## Goal of the exercise
Gather from the material every line that contains the string "Pieper".

## Source information
========================================
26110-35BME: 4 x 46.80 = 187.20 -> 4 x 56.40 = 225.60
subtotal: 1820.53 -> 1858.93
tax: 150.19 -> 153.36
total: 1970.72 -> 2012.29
========================================
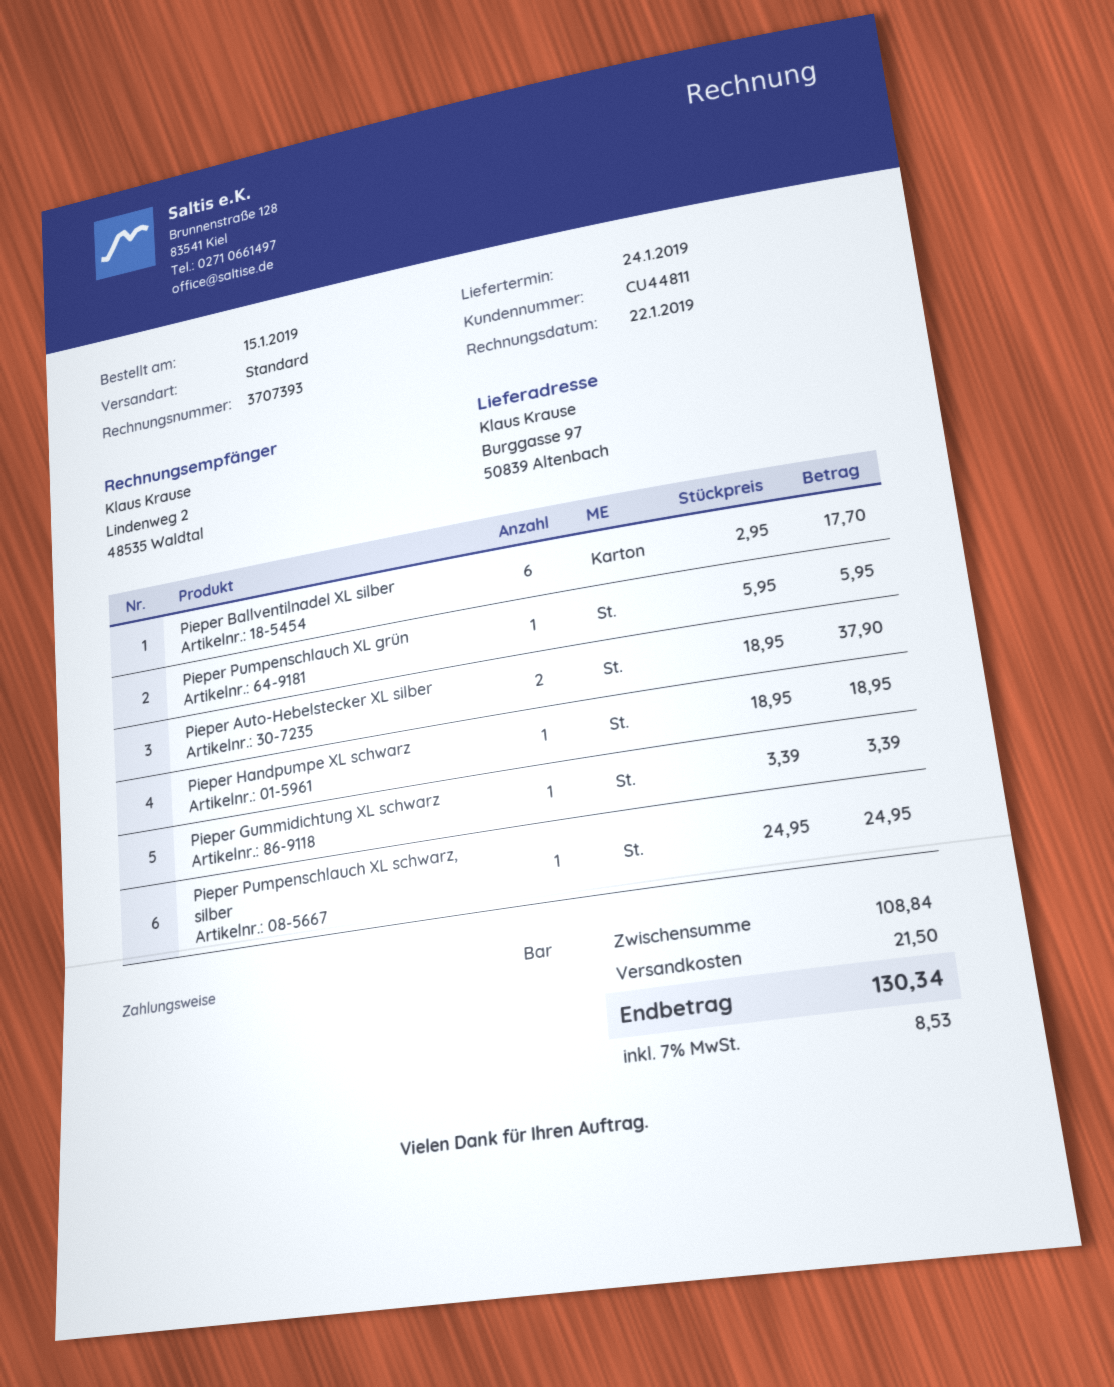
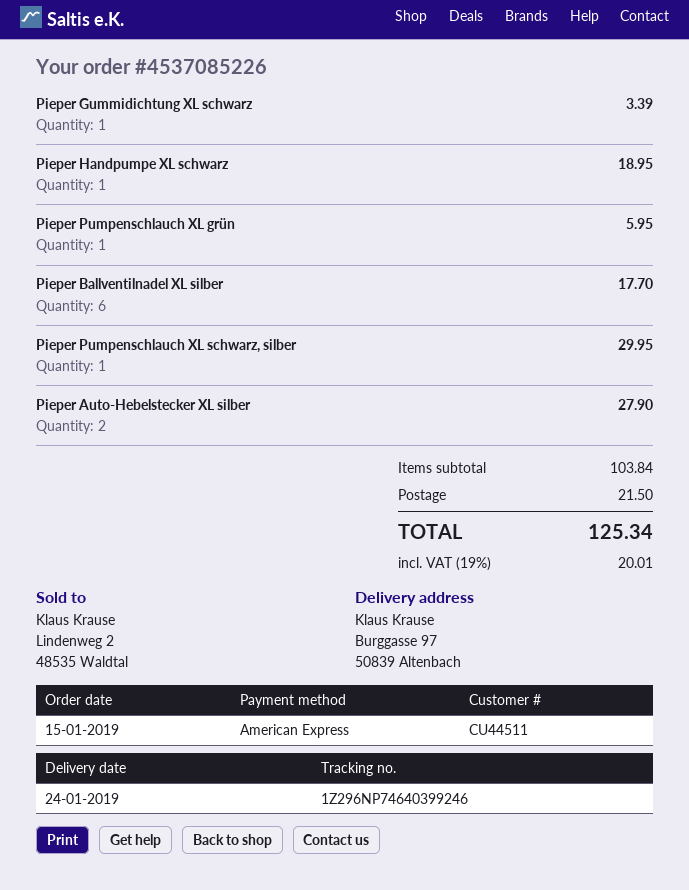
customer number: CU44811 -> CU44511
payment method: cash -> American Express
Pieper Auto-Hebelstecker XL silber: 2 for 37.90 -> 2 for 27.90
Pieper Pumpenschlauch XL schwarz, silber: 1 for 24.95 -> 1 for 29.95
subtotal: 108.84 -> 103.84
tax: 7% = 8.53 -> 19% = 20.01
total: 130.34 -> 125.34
========================================
## Task response
Pieper Auto-Hebelstecker XL silber: 2 for 37.90 -> 2 for 27.90
Pieper Pumpenschlauch XL schwarz, silber: 1 for 24.95 -> 1 for 29.95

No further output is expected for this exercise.